◆ **Action item**: Each line below that carries the string "subtotal" must appear in the answer.

Dataset items
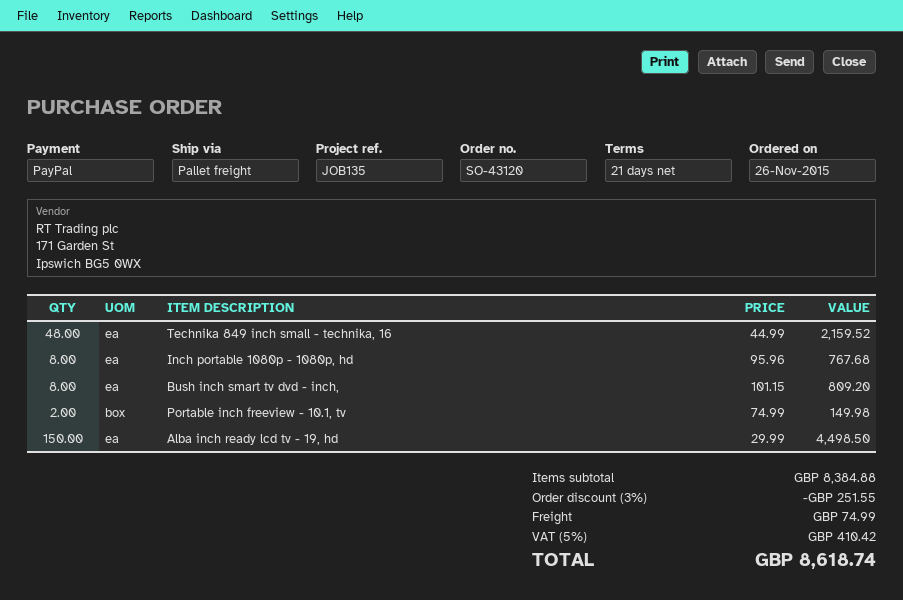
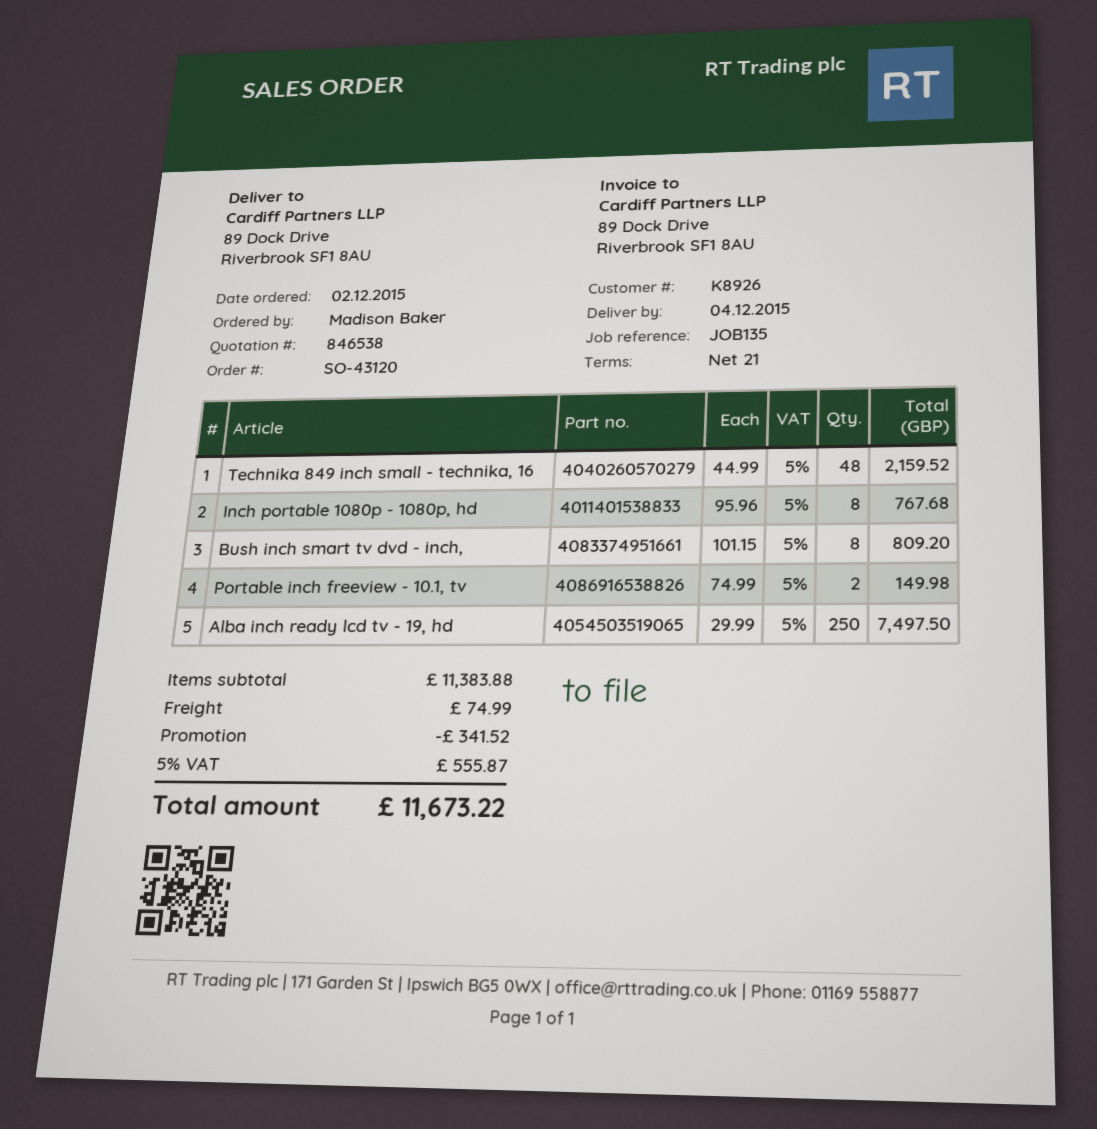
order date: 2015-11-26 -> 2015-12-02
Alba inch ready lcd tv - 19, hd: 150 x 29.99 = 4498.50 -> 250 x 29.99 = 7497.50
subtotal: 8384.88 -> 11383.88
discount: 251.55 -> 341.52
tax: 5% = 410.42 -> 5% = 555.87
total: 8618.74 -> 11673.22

==

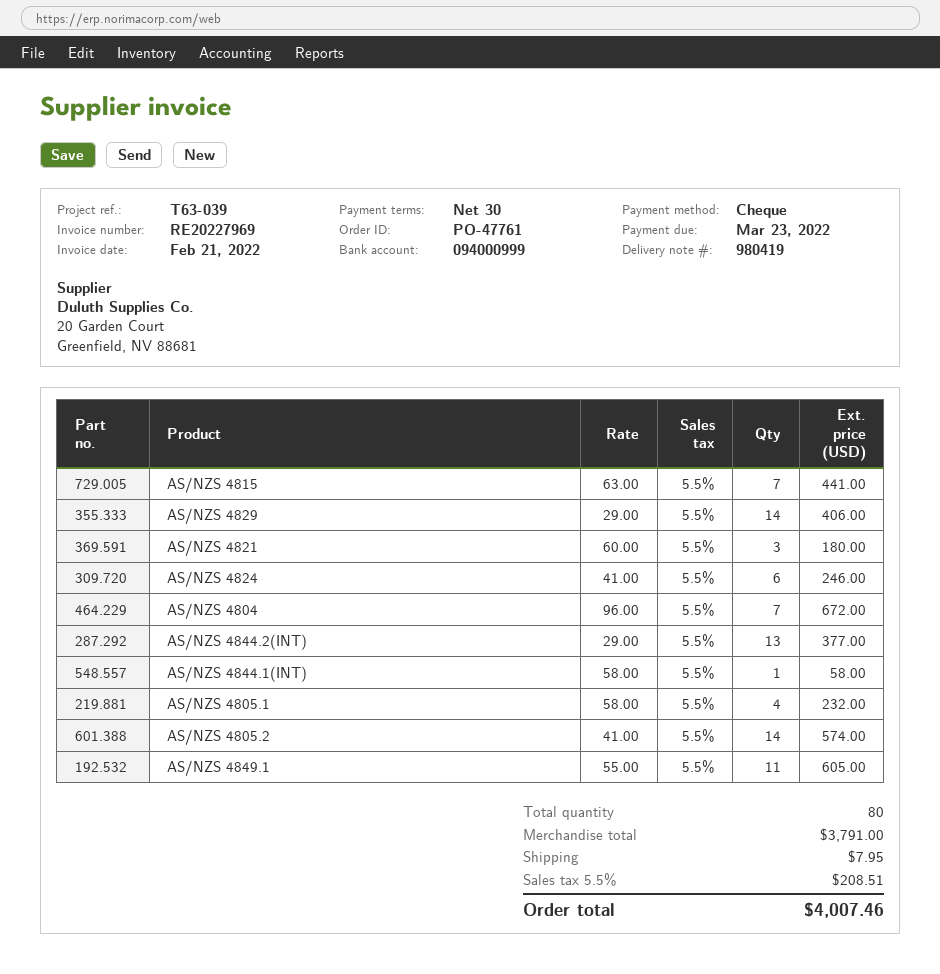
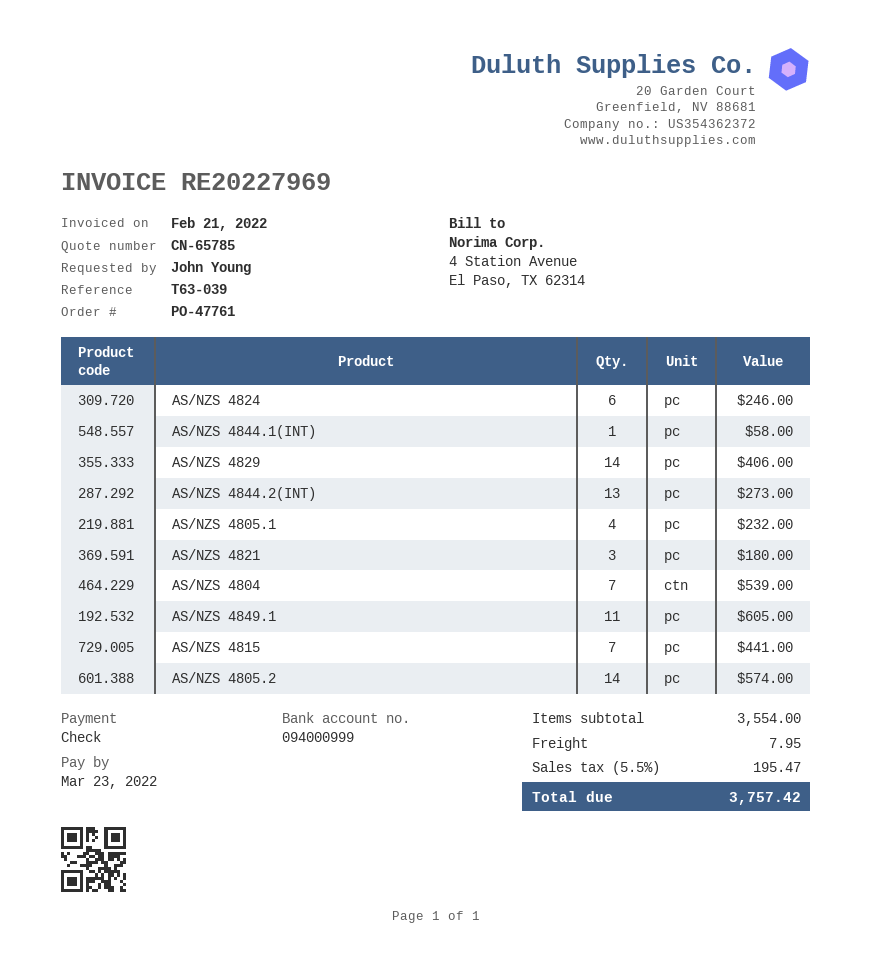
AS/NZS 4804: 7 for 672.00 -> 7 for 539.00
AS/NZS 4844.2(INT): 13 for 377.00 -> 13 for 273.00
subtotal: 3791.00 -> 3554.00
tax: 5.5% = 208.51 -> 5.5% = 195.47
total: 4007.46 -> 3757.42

◆ **Exercise output**:
subtotal: 8384.88 -> 11383.88
subtotal: 3791.00 -> 3554.00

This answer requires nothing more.